A bloodbath and murders of opposition activists would follow after Mugabe’s shocking defeat.
In an attempt by the military to reverse Mugabe’s defeat by Tsvangirai, the military effectively overthrew the electoral process and unleashed violence and intimidation on a wide scale, after a run off.
Top military commanders accused of masterminding Mugabe’s stay in power include Air Vice Marshal Henry Muchena, Air Commodore Michael Karakadzai, Air Vice Marshal Abu Basutu, Major General Engelbert Rugeje, Retired Major General Gibson Mashingaidze and Brigadier General Douglas Nyikayaramba.

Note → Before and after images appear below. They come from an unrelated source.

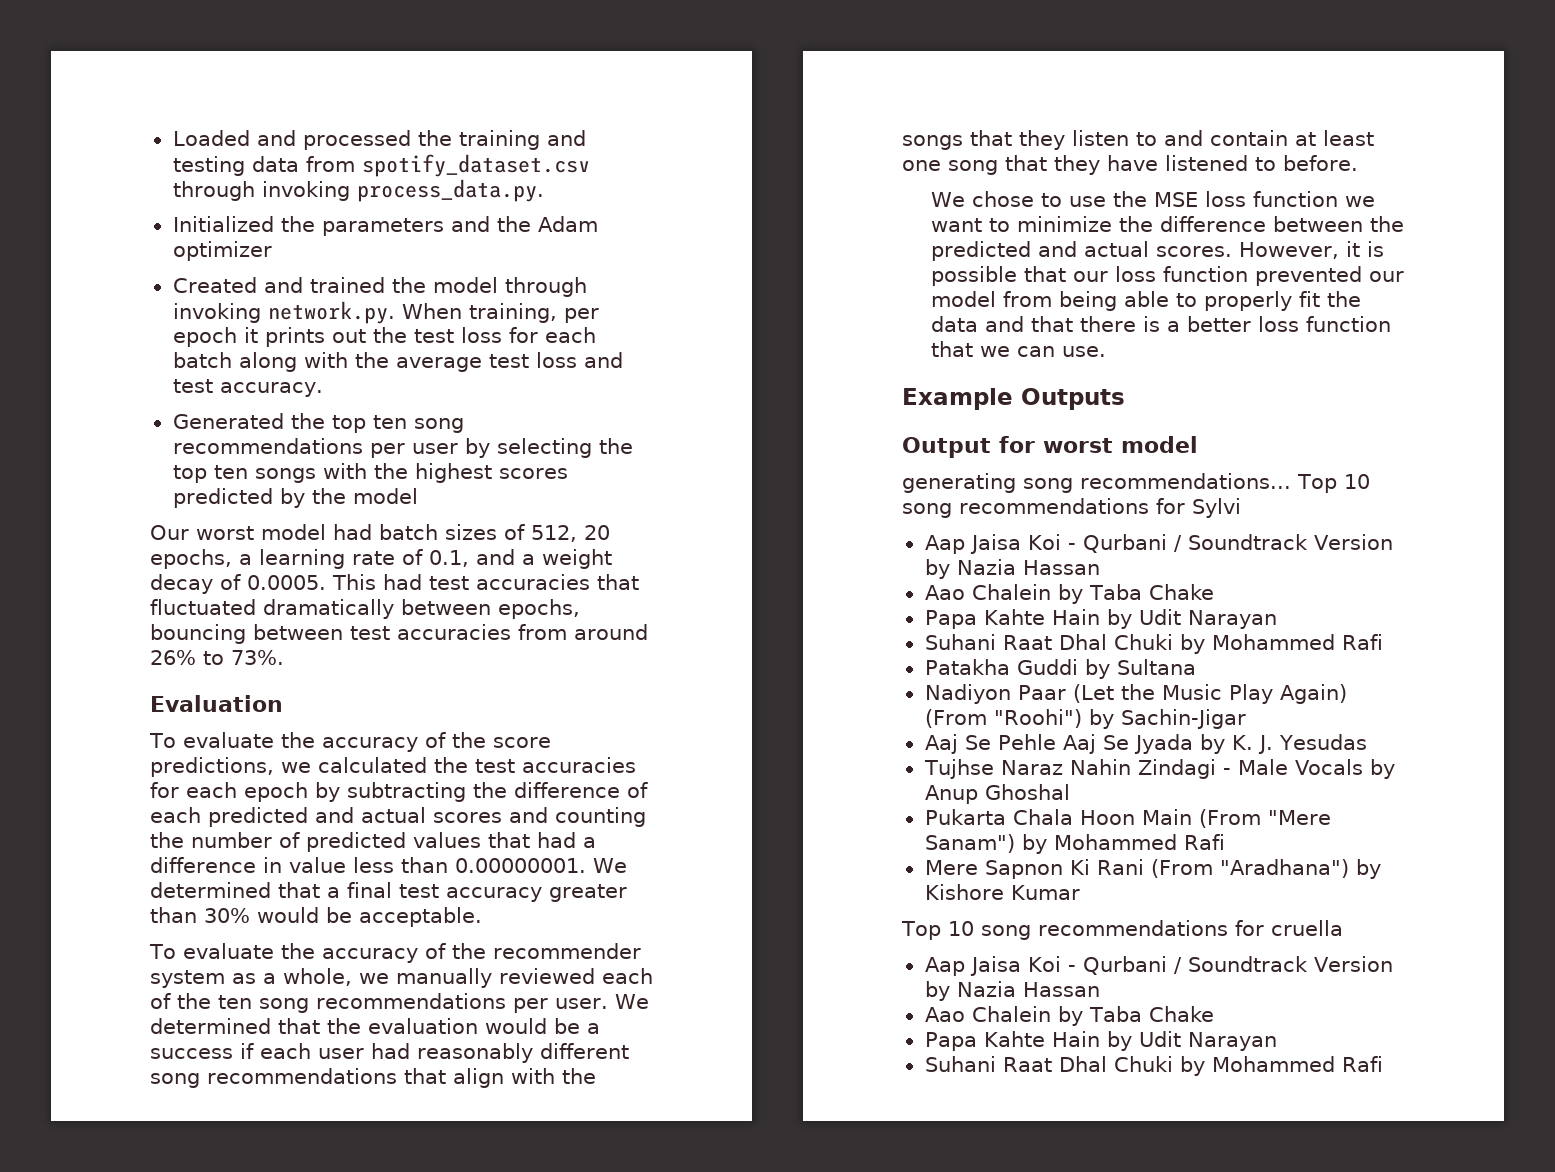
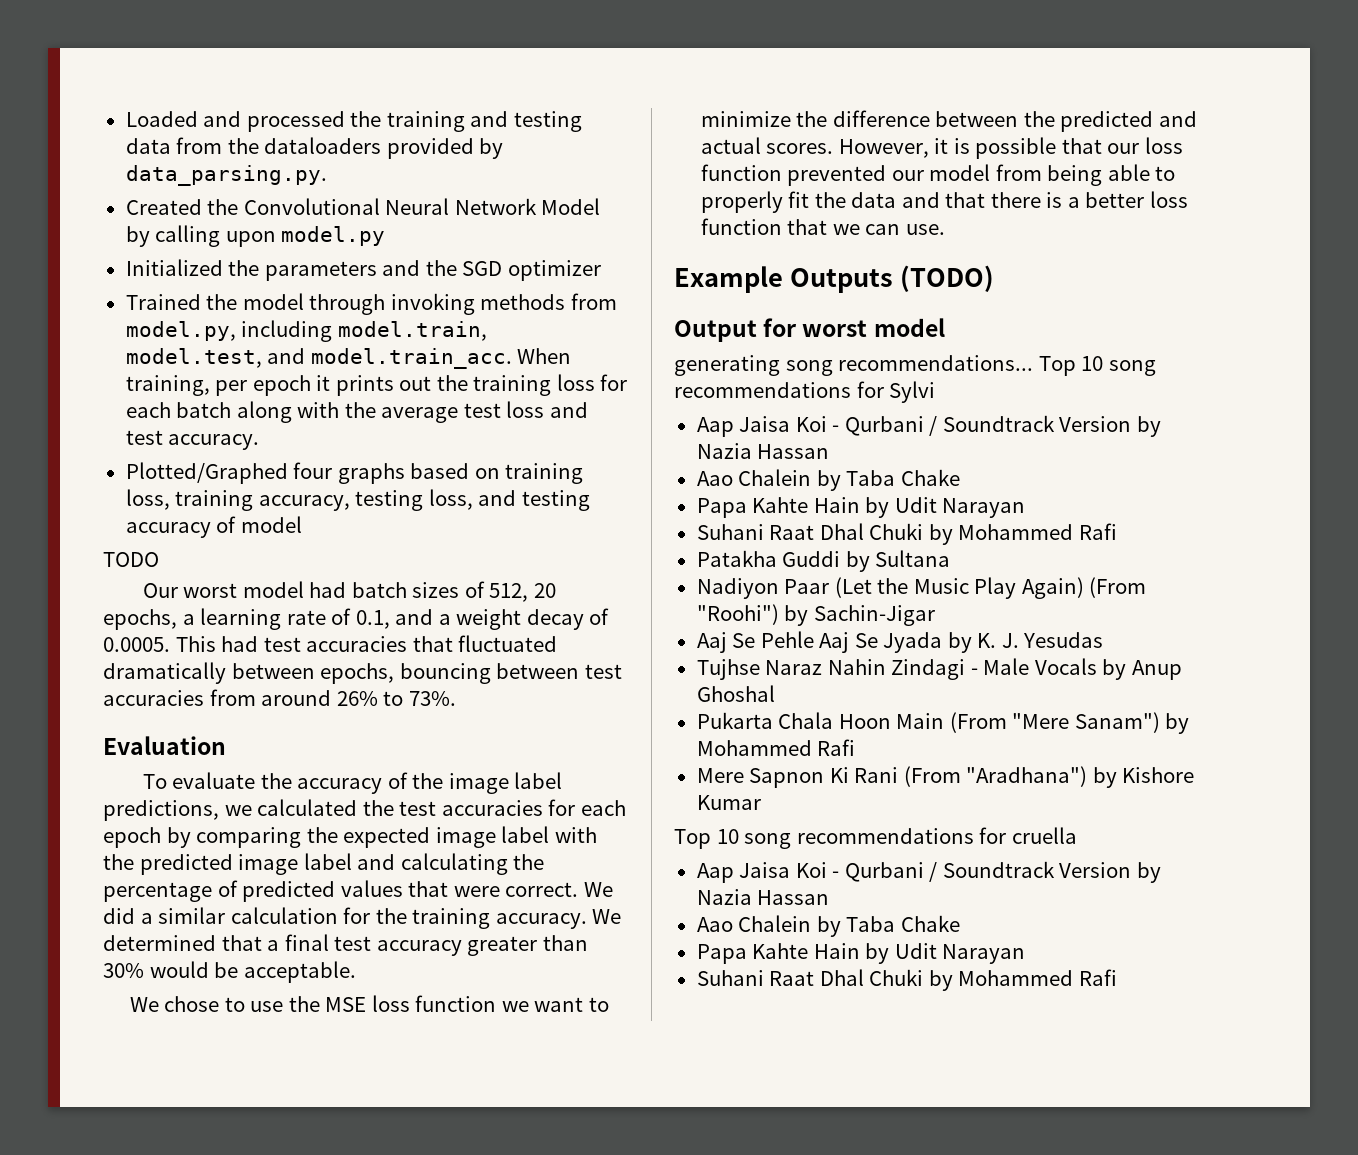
- Loaded and processed the training and testing data from spotify_dataset.csv through invoking process_data.py.
+ Loaded and processed the training and testing data from the dataloaders provided by data_parsing.py.
+ Created the Convolutional Neural Network Model by calling upon model.py
- Initialized the parameters and the Adam optimizer
+ Initialized the parameters and the SGD optimizer
- Created and trained the model through invoking network.py. When training, per epoch it prints out the test loss for each batch along with the average test loss and test accuracy.
+ Trained the model through invoking methods from model.py, including model.train, model.test, and model.train_acc. When training, per epoch it prints out the training loss for each batch along with the average test loss and test accuracy.
- Generated the top ten song recommendations per user by selecting the top ten songs with the highest scores predicted by the model
+ Plotted/Graphed four graphs based on training loss, training accuracy, testing loss, and testing accuracy of model
+ TODO
- To evaluate the accuracy of the score predictions, we calculated the test accuracies for each epoch by subtracting the difference of each predicted and actual scores and counting the number of predicted values that had a difference in value less than 0.00000001. We determined that a final test accuracy greater than 30% would be acceptable.
+ To evaluate the accuracy of the image label predictions, we calculated the test accuracies for each epoch by comparing the expected image label with the predicted image label and calculating the percentage of predicted values that were correct. We did a similar calculation for the training accuracy. We determined that a final test accuracy greater than 30% would be acceptable.
- To evaluate the accuracy of the recommender system as a whole, we manually reviewed each of the ten song recommendations per user. We determined that the evaluation would be a success if each user had reasonably different song recommendations that align with the songs that they listen to and contain at least one song that they have listened to before.
- Example Outputs
+ Example Outputs (TODO)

The CIO was also largely involved. However, the army has denied playing any role in the bloody election.
2013 Presidential election
Mugabe emerged victorious in the 2013 polls, overseen by the Zimbabwe Electoral Commission (Zec), highly militarized, and dominated by serving and former officers of the military, police and intelligence service, well-known allies of Zanu-PF.

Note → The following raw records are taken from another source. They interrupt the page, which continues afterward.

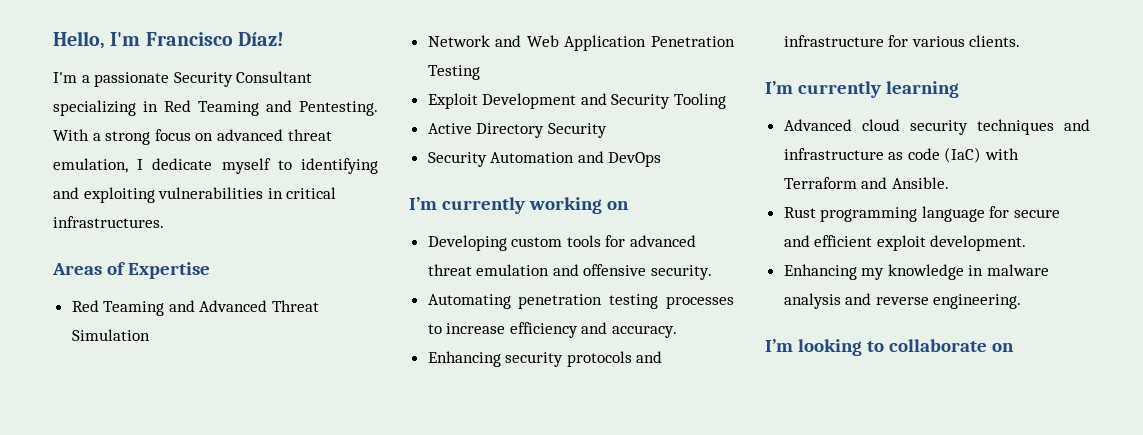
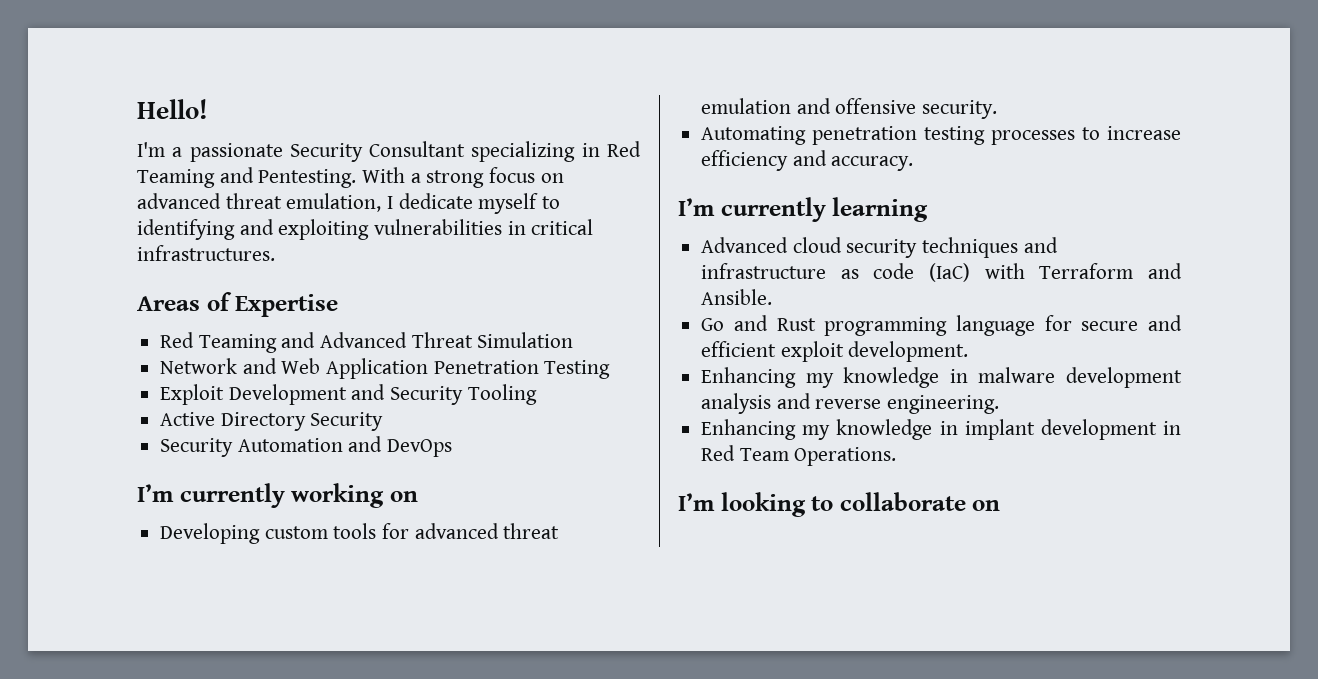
- Hello, I'm Francisco Díaz!
+ Hello!
- Enhancing security protocols and infrastructure for various clients.
- Rust programming language for secure and efficient exploit development.
+ Go and Rust programming language for secure and efficient exploit development.
- Enhancing my knowledge in malware analysis and reverse engineering.
+ Enhancing my knowledge in malware development analysis and reverse engineering.
+ Enhancing my knowledge in implant development in Red Team Operations.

Mugabe won amid rigging concerns aided by Israeli security company Nikuv International Projects (NIP), which managed both the lists of registered voters and the handling of election results in Zimbabwe.

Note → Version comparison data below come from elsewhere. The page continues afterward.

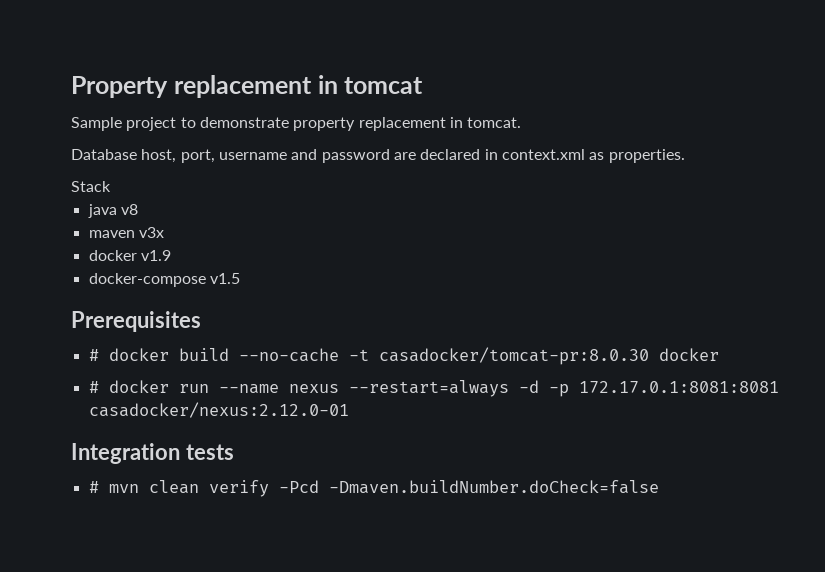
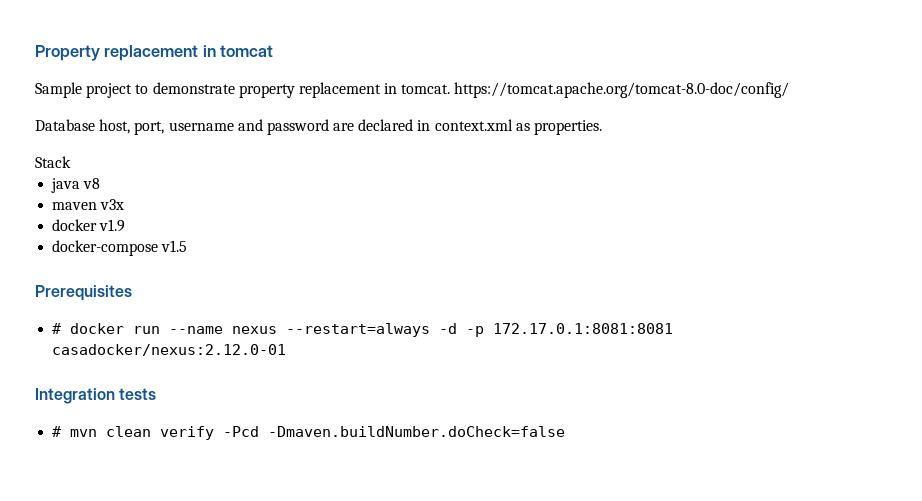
- Sample project to demonstrate property replacement in tomcat.
+ Sample project to demonstrate property replacement in tomcat. https://tomcat.apache.org/tomcat-8.0-doc/config/
- # docker build --no-cache -t casadocker/tomcat-pr:8.0.30 docker

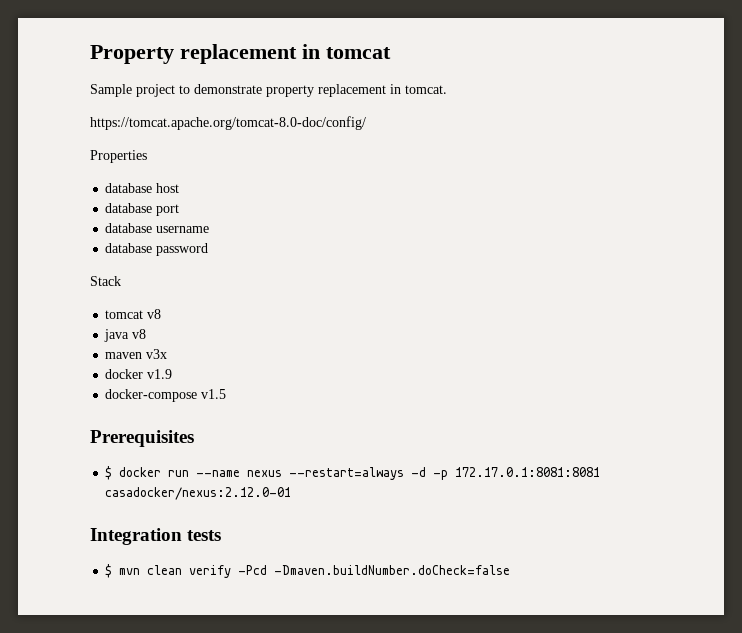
- Sample project to demonstrate property replacement in tomcat. https://tomcat.apache.org/tomcat-8.0-doc/config/
+ Sample project to demonstrate property replacement in tomcat.
+ https://tomcat.apache.org/tomcat-8.0-doc/config/
- Database host, port, username and password are declared in context.xml as properties.
+ Properties
+ database host
+ database port
+ database username
+ database password
+ tomcat v8
- # docker run --name nexus --restart=always -d -p 172.17.0.1:8081:8081 casadocker/nexus:2.12.0-01
+ $ docker run --name nexus --restart=always -d -p 172.17.0.1:8081:8081 casadocker/nexus:2.12.0-01
- # mvn clean verify -Pcd -Dmaven.buildNumber.doCheck=false
+ $ mvn clean verify -Pcd -Dmaven.buildNumber.doCheck=false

The company, used several methods to fix the elections in favour of Mugabe and his ruling Zanu PF party. The company has several offices, for instance the army’s Josiah
Magama Tongogara barracks and one of the offices was located in the same building as Mugabe’s Registrar-General, Tobaiwa Mudede.
Mudede, who sat in the Joint Operations Command (Joc), which brings together army, police and intelligence chiefs. JOC is said to have been instrumental in Nikuv in 2000.
2018 Presidential election
The 2018 election was largely run through Heritage and Africom, a converged communication service provider.
An investigation by The NewsHawks last year shows that Africom hosts Zec’s server, bought fit by the United Nations Development Program before the 2018 general election. While Zec has been refusing ownership of such, in May last year, the UNDP confirmed purchasing the server for Zec.
High-level government sources said the server bought by the UNDP using European Union funds was then used to manipulate the 2018 elections after the military seized control of it through Africom internet service provider.
Concerns arose over the militarisation of Zec, housing ex-military officials like Utloile Silaigwana, who has been recycled since the 2008 chaotic elections. Silaigwana is currently chief elections officer.
2023 Presidential Election
The election, to be held on 23 August this year, has been taken over by the Central Intelligence Organisation (CIO), through Forever Associates Zimbabwe (Faz), led by CIO co-deputy director-general retired Brigadier-General Walter Tapfumaneyi.
The organisation has three representatives in each ward across the country, and has taken over the voters’ roll inspection process, displacing the army’s structure Heritage.
The takeover of electoral business is not a constitutional or official arrangement, but the underground operational unit campaigning for Mnangagwa and Zanu PF in the August general elections.
Sources say, so far, Faz has received US$10 million and 200 cars to run its affairs in preparation for elections. More resources have been promised to capacitate the secret structure.